To configure the build, use the following commands:

cd /path/to/nexus
mkdir build
cmake -DGSL_ROOT_DIR=/path/to/gsl -DHDF5_ROOT=/path/to/hdf5 -DCMAKE_INSTALL_PREFIX=/path/to/nexus -S . -B build
cmake --build build --target install

The --build option tells cmake to invoke the underlying build tool (make, ninja, xcodebuild, msbuild, etc). The underlying build tool can also be invoked directly of course, but the cmake --build command is more portable.
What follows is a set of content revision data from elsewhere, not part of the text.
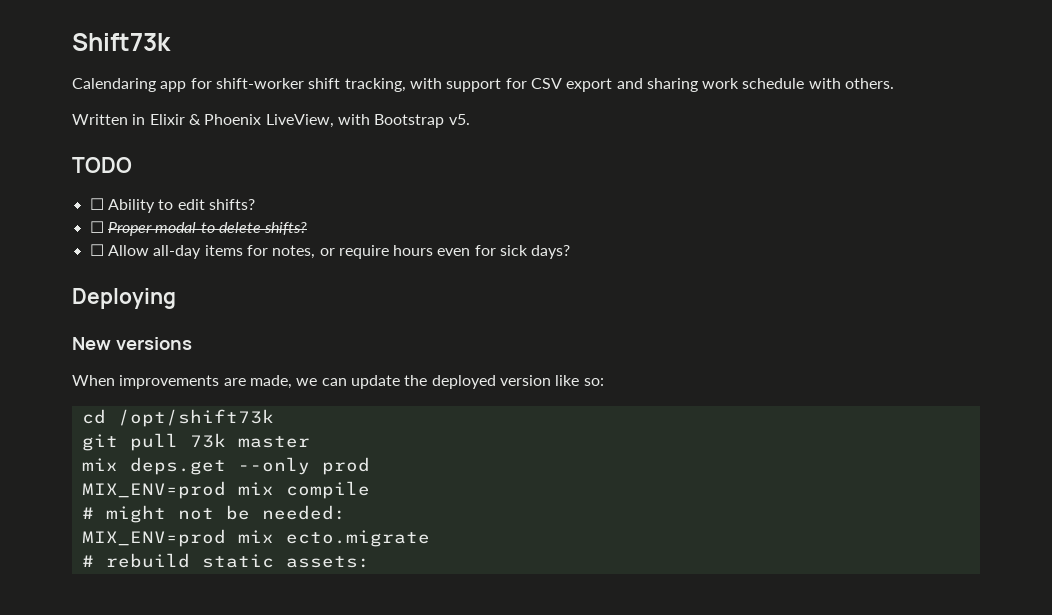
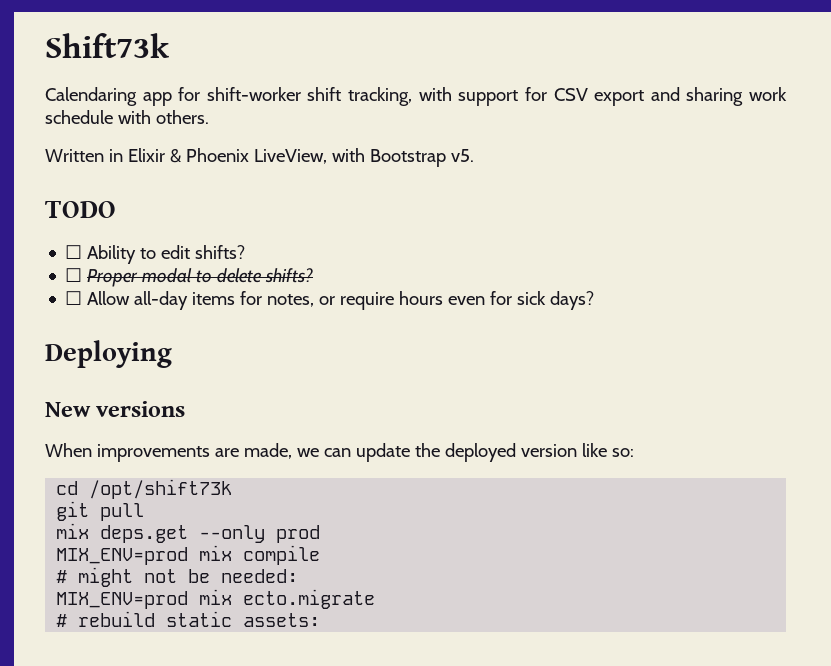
- git pull 73k master
+ git pull

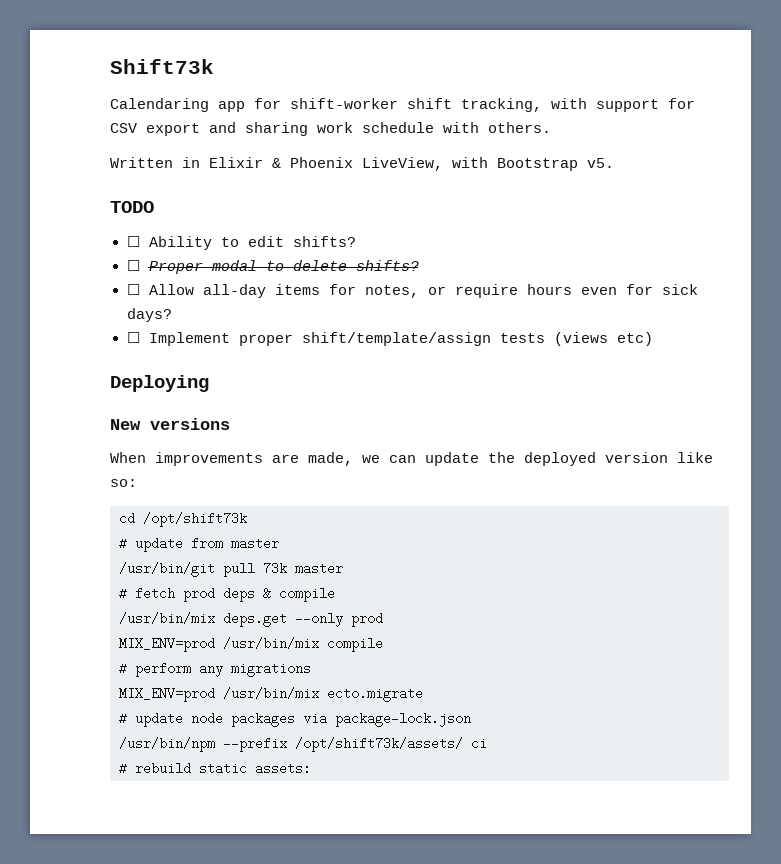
+ ☐ Implement proper shift/template/assign tests (views etc)
- git pull
- mix deps.get --only prod
+ # update from master
+ /usr/bin/git pull 73k master
+ # fetch prod deps & compile
+ /usr/bin/mix deps.get --only prod
- MIX_ENV=prod mix compile
+ MIX_ENV=prod /usr/bin/mix compile
- # might not be needed:
- MIX_ENV=prod mix ecto.migrate
+ # perform any migrations
+ MIX_ENV=prod /usr/bin/mix ecto.migrate
+ # update node packages via package-lock.json
+ /usr/bin/npm --prefix /opt/shift73k/assets/ ci

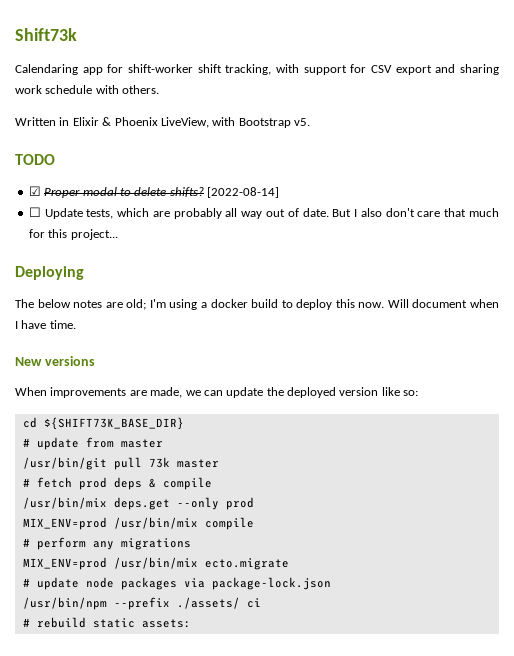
- ☐ Ability to edit shifts?
- ☐ Proper modal to delete shifts?
- ☐ Allow all-day items for notes, or require hours even for sick days?
- ☐ Implement proper shift/template/assign tests (views etc)
+ ☑ Proper modal to delete shifts? [2022-08-14]
+ ☐ Update tests, which are probably all way out of date. But I also don't care that much for this project...
  Deploying
+ The below notes are old; I'm using a docker build to deploy this now. Will document when I have time.
- cd /opt/shift73k
+ cd ${SHIFT73K_BASE_DIR}
- /usr/bin/npm --prefix /opt/shift73k/assets/ ci
+ /usr/bin/npm --prefix ./assets/ ci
On unix systems (with make or ninja) you can speedup the build with cmake --build . --target install -jN where N is the number of available cores.

Running nexus

In order to run nexus, be sure to execute the setup script, placed in the scripts folder.

  • If you use a macOS more recent than Mojave (version >= 10.15), you should execute:
source /path/to/scripts/nexus_setup.zsh
  • For the rest of operative systems:
source /path/to/scripts/nexus_setup.sh

It will set the NEXUSDIR variable to the top level directory of the installation.